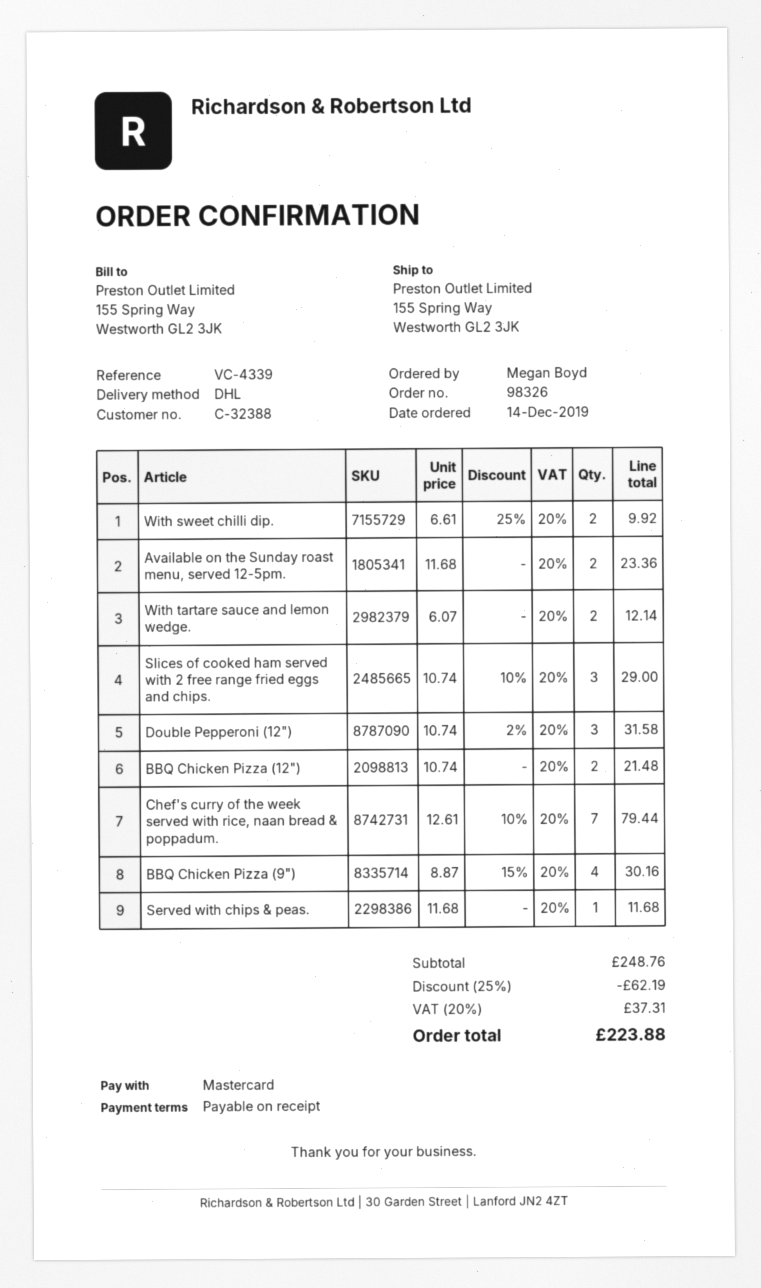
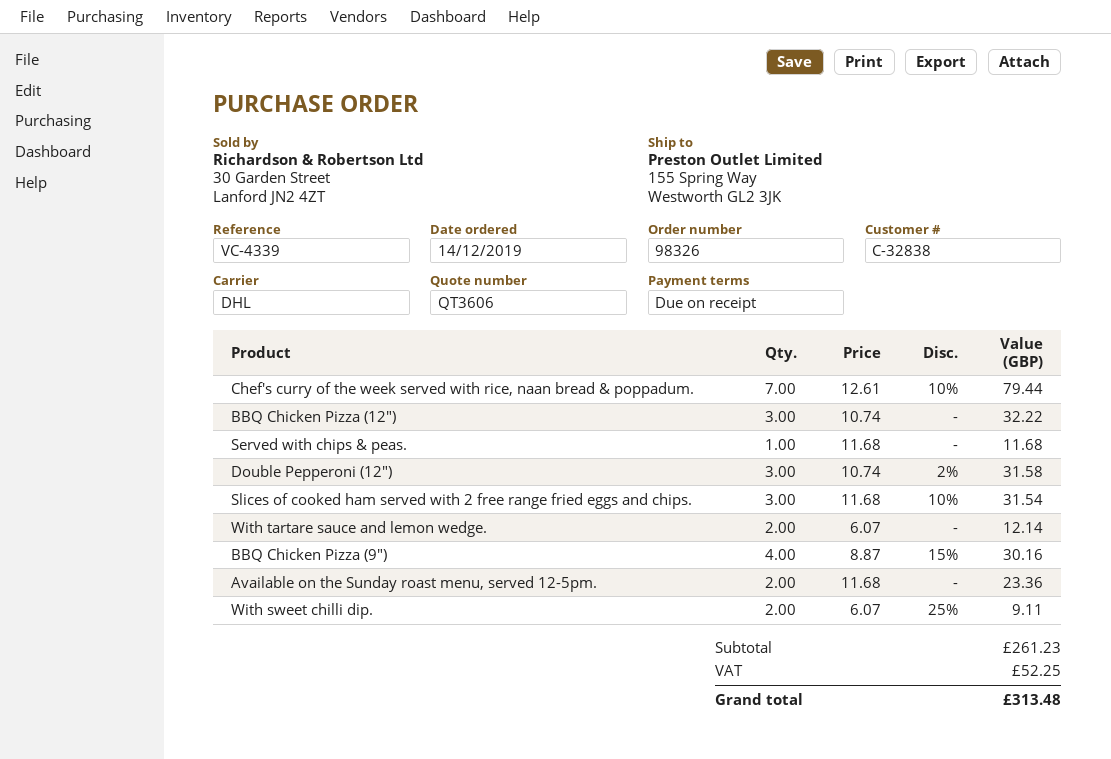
customer number: C-32388 -> C-32838
With sweet chilli dip.: 2 x 6.61 - 25% = 9.92 -> 2 x 6.07 - 25% = 9.11
Slices of cooked ham served with 2 free range fried eggs and chips.: 3 x 10.74 - 10% = 29.00 -> 3 x 11.68 - 10% = 31.54
BBQ Chicken Pizza (12"): 2 x 10.74 = 21.48 -> 3 x 10.74 = 32.22
subtotal: 248.76 -> 261.23
discount: 25% = 62.19 -> none
tax: 37.31 -> 52.25
total: 223.88 -> 313.48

___

Your goal | Give all of the material again, exactly, apart from the pictures.

Reply |
customer number: C-32388 -> C-32838
With sweet chilli dip.: 2 x 6.61 - 25% = 9.92 -> 2 x 6.07 - 25% = 9.11
Slices of cooked ham served with 2 free range fried eggs and chips.: 3 x 10.74 - 10% = 29.00 -> 3 x 11.68 - 10% = 31.54
BBQ Chicken Pizza (12"): 2 x 10.74 = 21.48 -> 3 x 10.74 = 32.22
subtotal: 248.76 -> 261.23
discount: 25% = 62.19 -> none
tax: 37.31 -> 52.25
total: 223.88 -> 313.48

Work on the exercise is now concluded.